⚡ PyQuery: The Main Character of Data Stacks 💫

ETL. EDA. ML. SQL. IDE.

🚩 Stop letting Pandas hold you back.
The single-threaded era is over.

PyQuery is a local-first data operating system that auto-heals broken CSVs, includes a native Code Editor, and processes 100GB+ files without breaking a sweat. ⚡

Feature Request · Report Bug

🎮 The Ecosystem (Choose Your Path)

We built a suite of tools so perfect it hurts.

Path	Vibe	Description	Link
CLI	🏎️ Speedrun	The Headless Beast. Run data pipelines in your sleep.	CLI Manual
UI	🎨 Creative	The Visual Studio. Drag, drop, analyze, visualize.	UI Guide
API	📡 Backbone	The Server. Build your own apps on our engine.	API Docs
SDK	🐍 Sorcery	The Python Library. For the code wizards.	SDK Guide

🧠 TL;DR (For the goldfish attention spans)

✨ New Drop: Headless Ghost Mode 👻 PyQuery now supports total Headless Automation. Run massive pipelines in CI/CD, schedule tasks, and bypass the UI entirely with the re-architected run command.

Install it: pip install pyquery-polars (Don't be basic).
Run it: pyquery ui (Visuals) or pyquery run (Speedrun/Headless).
The Flex: It's a local-first, privacy-focused engine that eats Excel sheets and CSVs for breakfast using Rust.

⛩️ The Awakening (Lore)

Long ago, the Data World was mid. Analysts lived in fear of the MemoryError. They bowed before the single-threaded tyranny of the Old Gods (Pandas). They accepted their fate of freezing screens, crashing kernels, and waiting 4 hours for a simple groupby.

But I refused.

From the depths of the Rusty abyss, PyQuery has awakened. I am not just an ETL tool anymore. I am the entire war room. I am here to obliterate your bottlenecks and ratio your old benchmarks.
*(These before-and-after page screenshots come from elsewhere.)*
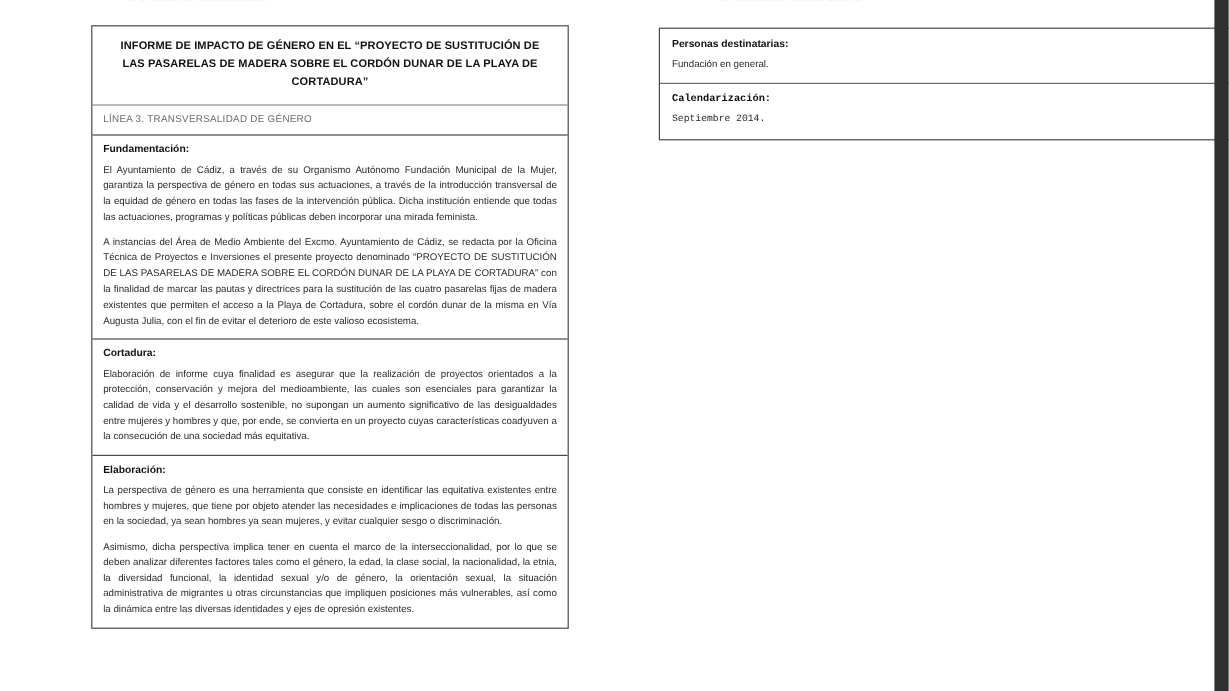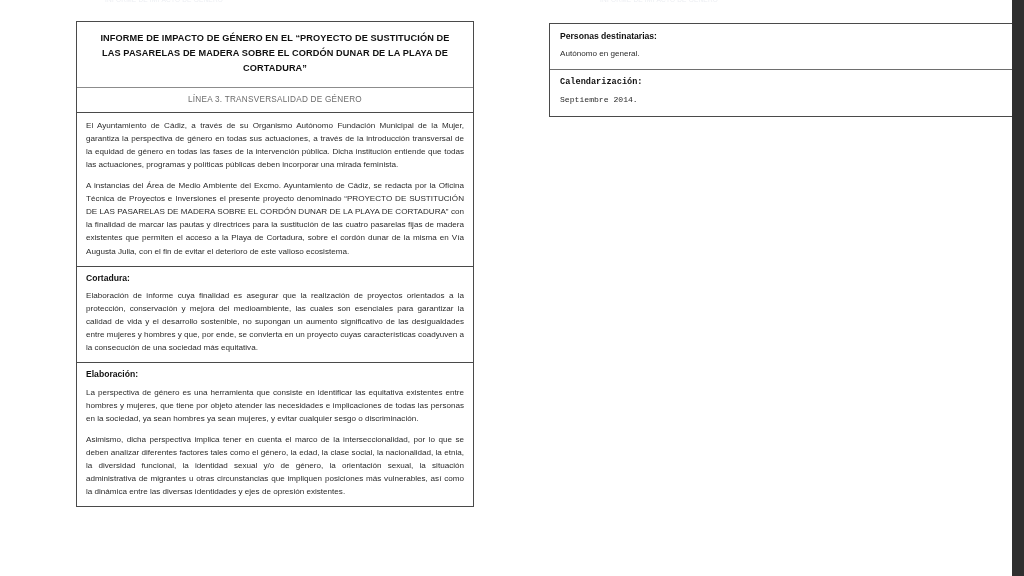--- a/index.html
+++ b/index.html
@@ -166,7 +166,7 @@
 
     <div class="side-row">
       <p class="side-heading">Personas destinatarias:</p>
-      <p class="side-value">Autónomo en general.</p>
+      <p class="side-value">Fundación en general.</p>
     </div>
 
     <div class="side-row">

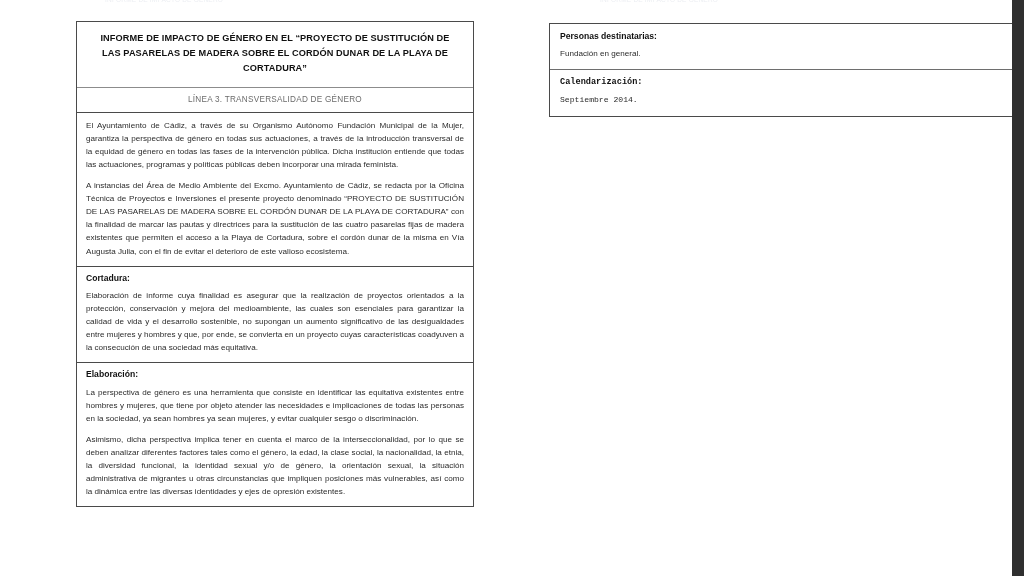--- a/index.html
+++ b/index.html
@@ -76,7 +76,6 @@
   .line-row {
     padding: 7px 9px 8px 9px;
     border-top: 1.1px solid #8c8c8c;
-    text-align: center;
   }
   .line-row .t {
     font-size: 8.2px;

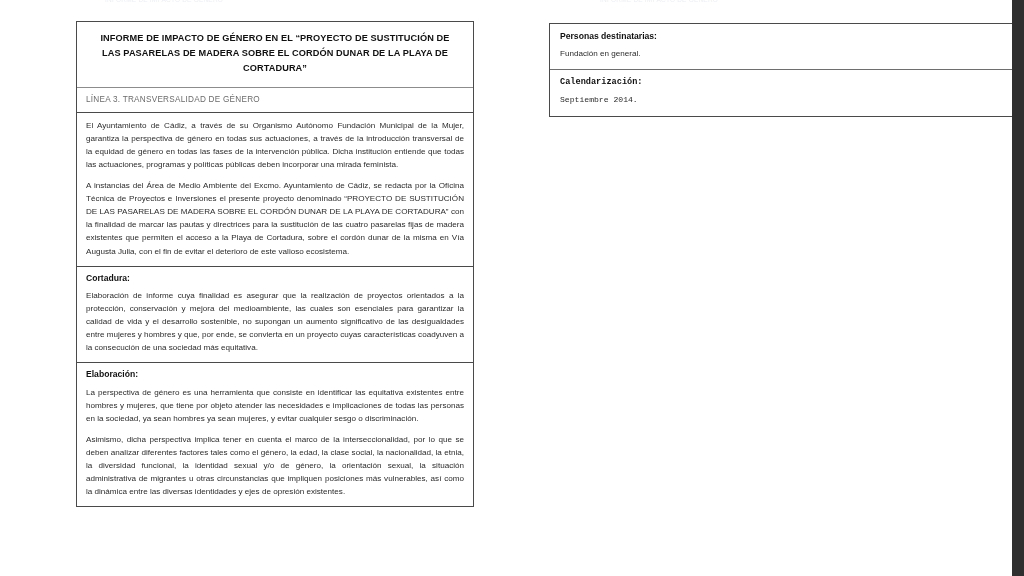--- a/index.html
+++ b/index.html
@@ -144,6 +144,7 @@
     </div>
 
     <div class="section-row">
+      <p class="section-heading">Fundamentación:</p>
       <p class="para">El Ayuntamiento de Cádiz, a través de su Organismo Autónomo Fundación Municipal de la Mujer, garantiza la perspectiva de género en todas sus actuaciones, a través de la introducción transversal de la equidad de género en todas las fases de la intervención pública. Dicha institución entiende que todas las actuaciones, programas y políticas públicas deben incorporar una mirada feminista.</p>
       <p class="para">A instancias del Área de Medio Ambiente del Excmo. Ayuntamiento de Cádiz, se redacta por la Oficina Técnica de Proyectos e Inversiones el presente proyecto denominado “PROYECTO DE SUSTITUCIÓN DE LAS PASARELAS DE MADERA SOBRE EL CORDÓN DUNAR DE LA PLAYA DE CORTADURA” con la finalidad de marcar las pautas y directrices para la sustitución de las cuatro pasarelas fijas de madera existentes que permiten el acceso a la Playa de Cortadura, sobre el cordón dunar de la misma en Vía Augusta Julia, con el fin de evitar el deterioro de este valioso ecosistema.</p>
     </div>

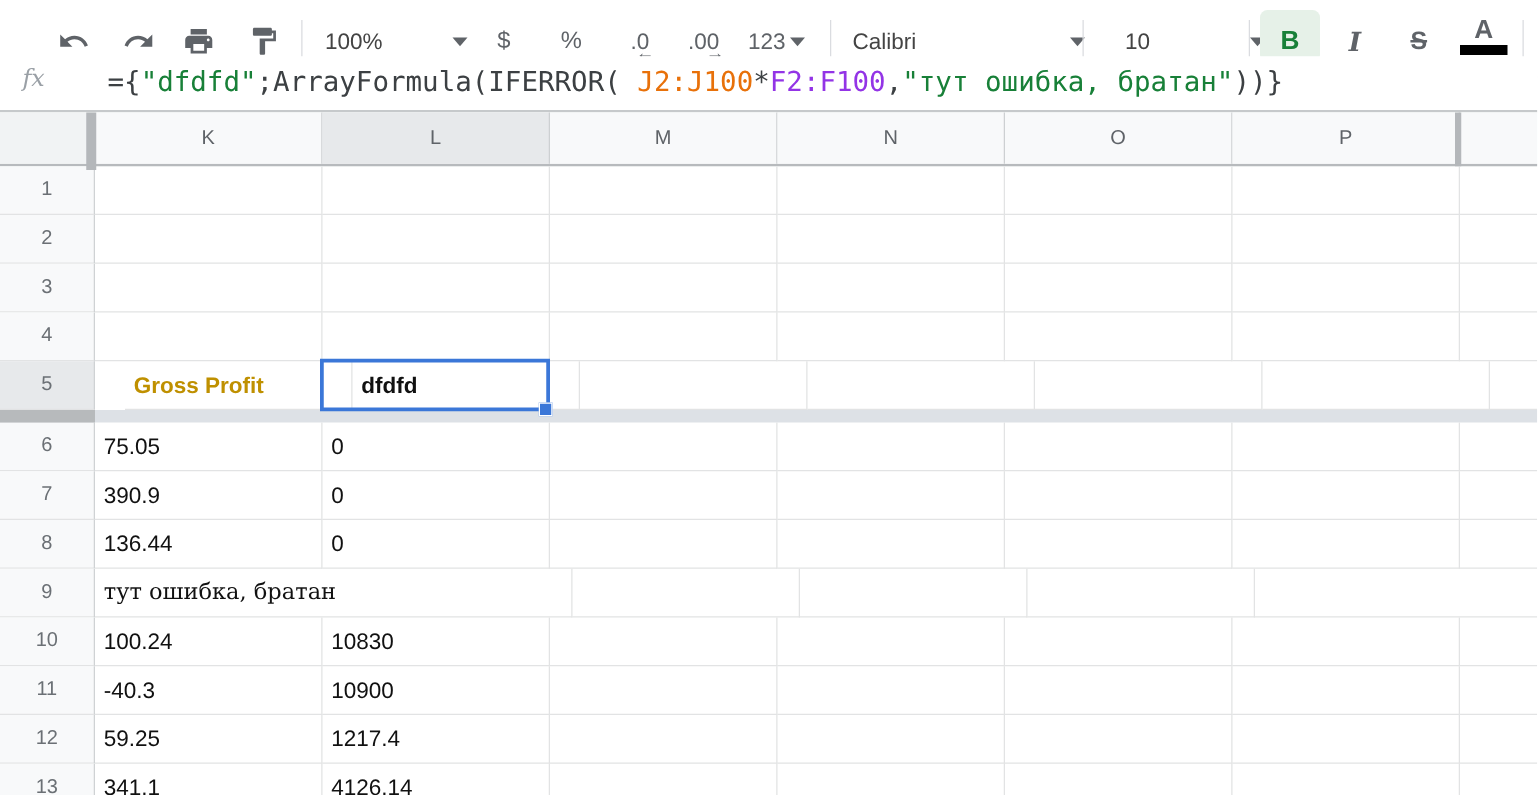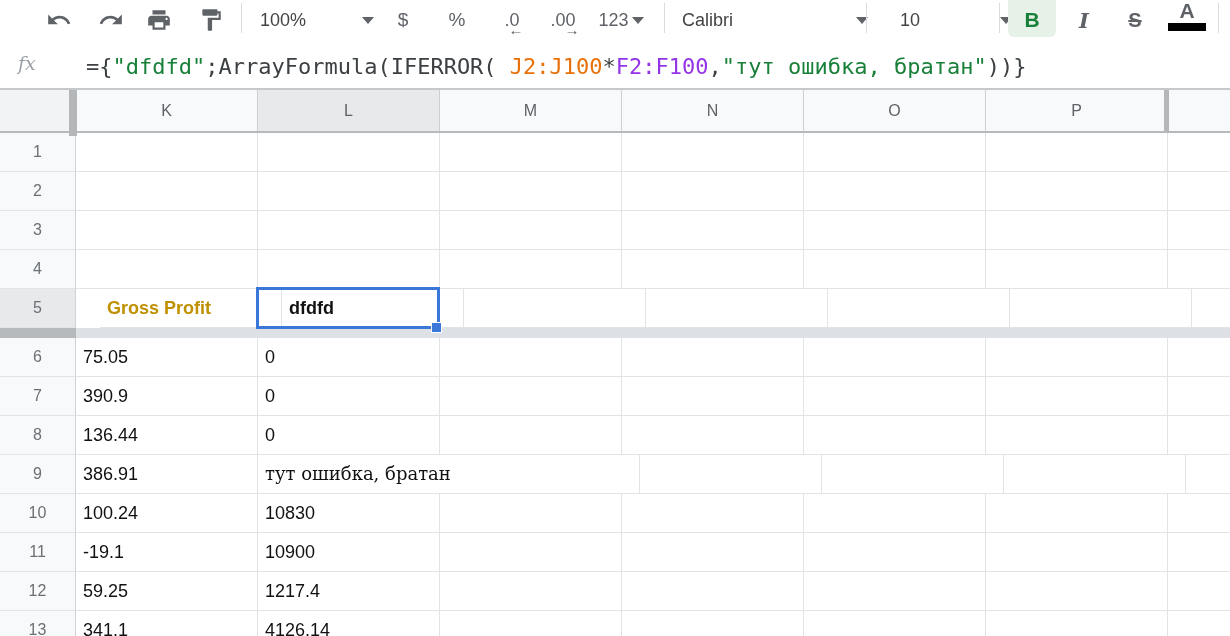--- a/index.html
+++ b/index.html
@@ -7,7 +7,7 @@
        font-family:"Liberation Sans",sans-serif;color:#202124;}
 
   
-  #toolbar{position:absolute;left:0;top:3px;width:1230px;height:45px;background:#fff;
+  #toolbar{position:absolute;left:0;top:16px;width:1230px;height:45px;background:#fff;
            border-bottom:1px solid #eceef0;}
   .tb-btn{position:absolute;top:0;height:34px;display:flex;align-items:center;justify-content:center;
           color:#5f6368;cursor:pointer;}

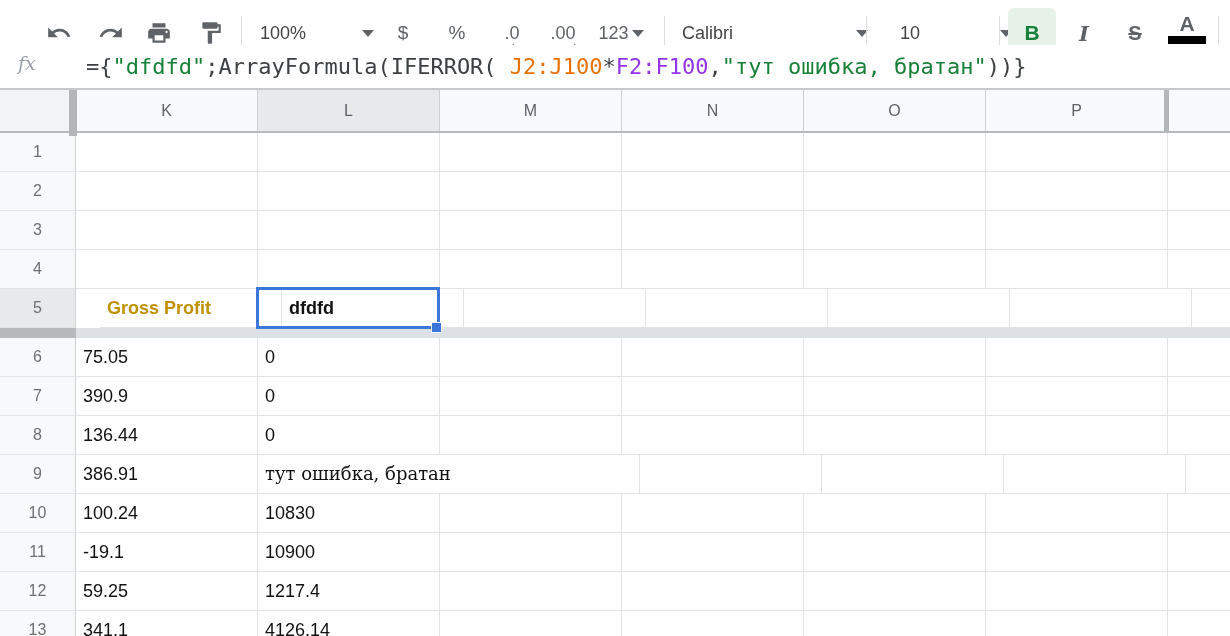--- a/index.html
+++ b/index.html
@@ -259,7 +259,6 @@
       </div>
       <div class="grid-row">
         <div class="row-h">9</div>
-        <div class="cell num">386.91</div>
         <div class="cell serif">тут ошибка, братан</div>
         <div class="cell"></div>
         <div class="cell"></div>

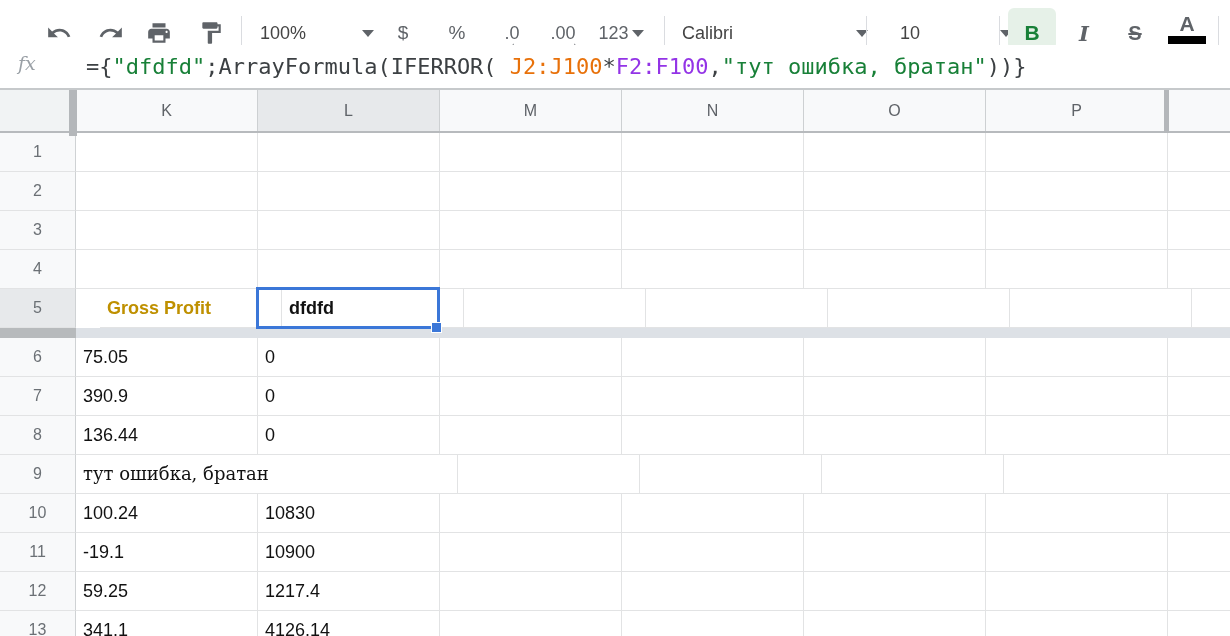--- a/index.html
+++ b/index.html
@@ -278,7 +278,7 @@
       </div>
       <div class="grid-row">
         <div class="row-h">11</div>
-        <div class="cell num">-19.1</div>
+        <div class="cell num">-40.3</div>
         <div class="cell num">10900</div>
         <div class="cell"></div>
         <div class="cell"></div>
The Core Philosophy (Our Ninja Way) 🥷

Lazy Execution: Nothing computes until you say "Export". This optimizes memory and speed so your hardware doesn't scream.
Zero-Copy: Data is processed efficiently without redundant copies. We don't waste bits.
Strict & Clean: Enforces strict typing and argument validation. No ambiguous magic, just pure logic.
Automation First: While the UI is gorgeous, PyQuery is built to run alone in the dark.

Welcome to your Villain Arc. 👹

🧾 PyQuery vs. Power Query: The Roast

We don't usually punch down, but you handed us the gloves.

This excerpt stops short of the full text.